I can't take the self-loathing anymore

  • I've had a set back. A few days ago I posted a thread called "what's your small success?" and I was relaying about how I needed to get to a part of town that I usually avoid because there's a Krispy Kreme there. I indulged in one doughnut and felt pretty good about it because I can eat a lot of those. I felt really good that I only had one and was able to walk away and stay on plan.

    Well yesterday I went out of my way to go back to that area and eat 3 of those donuts. I just stood on the street eating them and feeling pure hatred for myself. People were walking by and I was convinced that they were just staring at me thinking what a fat slob I am. I was so depressed and sluggish after that. Everytime I make a little progress I suck myself right back in and can't find a way out.... worse though is that I know the way out and can't seem to accomplish it. It's like I'm in the pool and I don't know how to swim.
  • Hi,

    I can understand what you are going trough.
    I ate almost a whole pack of fried grapefruit, cause i just could not stop.
    But i forgave myself, cause today is a new day and we try again.

    Please dont be hard on yourself, we all make mistakes.
    Im even more terrified of the weekend coming up. And tonight we have a barbeque at work. So today will be difficult for me too.

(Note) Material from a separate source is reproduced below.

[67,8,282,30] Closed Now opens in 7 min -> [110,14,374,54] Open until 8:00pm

    We all have these moments.
    Did you eat 3 donuts everyday??? No right??
    Dont beat yourself up, you had it and its done. Lets get back on track.
  • That was one instance, Angelique32 is right, you don't eat them everyday. I for one was at a red light and I swear I was staring at the McDonalds for the whole time that light was red, I was probably drooling. I went home and ate Doritos. As long as you get back on the wagon that day with your meals or fit it into your caloric intake you should be fine. Sometimes that voice in your head is so overwhelming, your not going to live your whole life without eating a donut every now and then am I correct? Lets just say it was a treat and you'll workout extra hard the next day.
  • I can't really give any advice on this. It happens to me, too. I'm not a bad person but I have some really bad habits that break through sometimes.

    As an aside, I'm off to google fried grapefruit.
  • Hate the problem, not yourself. This is something I have to tell myself also -- but self-loathing is just a black hole. I don't want to be in that hole. I don't want YOU to be in that hole.

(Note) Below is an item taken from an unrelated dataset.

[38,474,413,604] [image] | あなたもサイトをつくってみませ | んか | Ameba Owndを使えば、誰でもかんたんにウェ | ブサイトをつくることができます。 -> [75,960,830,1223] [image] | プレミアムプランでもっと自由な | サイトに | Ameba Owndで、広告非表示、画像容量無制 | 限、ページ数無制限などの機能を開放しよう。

    My experience: It is easy to get very down on myself when I have a binge episode, but it never helps me to hate myself, really. Hating myself only leads to more binging, which leads to more self-loathing, and you see where that will go.

    I will never consider myself a "former binge eater". I am a binge-eater, period. I have to manage it. Just like my back injury, I have to manage that, too. I tell myself "I will not hate myself for having this problem". I am not a "weak" or "stupid" or "pathetic" or "dumb" person. I have a problem, I am taking steps to manage it. I'm not aiming for perfection, perfection is not even a possibility for me, I KNOW this.

    I will have binge eating episodes, the key for me is to accept that fact, accept the episode, and MOVE ON from it. End it as soon as I possibly can (and I'm getting better at ending it sooner), and once I've ended it don't replay it in my head over and over while hating on myself. It's OVER, move ON. In practice this has helped me. The binging is less and less frequent, and it is easier and easier to avoid it right from the start. It gets easier (though never EASY)!

    It is very hard. The self-hate part of the equation is very difficult to get past. Hang in there.
  • Three donuts while too much, won't do in your progress. Consider this a live and learn moment. Get back on the horse and carry on.

    FWIW no one probably noticed you at all. If they did, they probably thought, "Mmmmm! Donuts!" We are our own worst enemies with all of this self centric pain. That's even harder to give up than the food. At least for me, giving up the pain was the key to giving up the using of food as a substance. One day at a time.
  • I do the very same thing and don't understand "why?" . I guess that food is my addiction and sometimes I just gotta have it. Wish we didn't need to eat to live, otherwise we could just give up food altogether.
  • First,

    I think overcoming over-eating sometimes takes consecutive small steps. Yes, you ate 3 donuts. You didn't eat 12, 6, or even 4. That's progress! You also came onto here and vented/reached out, that's huge progress as well! That's a lot to take pride and comfort in. You're not trying to pretend it didn't happen. It happened and you're trying to deal with it -- that is exactly the kind of attitude and approach that helps us find our way to balance where we feel not/less controlled by the desire to binge.

    There are different ways to approach over-eating. What's probably common to each of them is that this is a journey, and slip-ups are bound to happen. I know the feeling sucks, but it's okay to slip-up hon. Just be sure that you get yourself back on track after the slip-up. That way, the slip-up doesn't hold much bearing.

    On a side note, why do you think those donuts are such a temptation for you? Now hear me out, I'm not trying to be stupid, I know they taste amazing. But if you can delve within and answer that question, perhaps you might come across strategies for managing the temptation should it arise.

    You'll be okay. You can do this and we're all behind you. I hope you feel better soon.
  • Thanks for the encouragement all. A set back shouldn't throw me off this much but because I had been to that part of town and had anticipated a set back earlier last week and was able to abstain from binging on doughnuts I'm just doubly disappointed that I went back there days later to fulfill the binging.

    Another habit that I've noticed I'm doing lately is hiding my stomach and being really self conscious of it. When sitting I always cover my stomach with my purse, or a napkin or a pillow or anything I can find. Last night I was alone sitting on the couch and I noticed that even by myself I was hiding my stomach with a throw blanket. It's like I don't even want to see it myself. That's self loathing, right? I'm just going through a rough period right now, I'll try to yank myself out of it, thanks for the support.
  • Wannabeskinny - on the stomach hiding - I spent years automatically turning away from mirrors and plate glass windows where I might see my reflection. Ashamed of myself. Don't give up and focus on small successes. I had to come to grips with the addictive nature of my eating and after a lot of time and work , the mind games are gone.
  • It is hard when you feel like everyone judges you. I feel people, even my boyfriend, judge me when I eat; it's so irrational. Most people are too busy worrying about themselves to worry about you.
  • I think sugar makes us both ravenous. When I want to stay in control while still eating a donut (or a biscuit, one of my binge foods), I drink a cup of milk with it. Bite, sip, bite, sip. It slows me down and fills me up. Best of all, it doesn't inject me with straight refined carbs, so I never enter that ravenous state where I feel out of control. Just a suggestion. It might help you too.
  • I can totally understand. I can't tell you how many times I've gone to a certain part of town for a specific binge item. Or gone to McDonalds and ordered enough food for two people plus two drinks. Of course, it was all for me.

    All I can say is that it was one setback. Don't let it derail you completely, and don't hate yourself for it. And I guarantee no one noticed you eating. People are so self-absorbed that they probably didn't notice at all.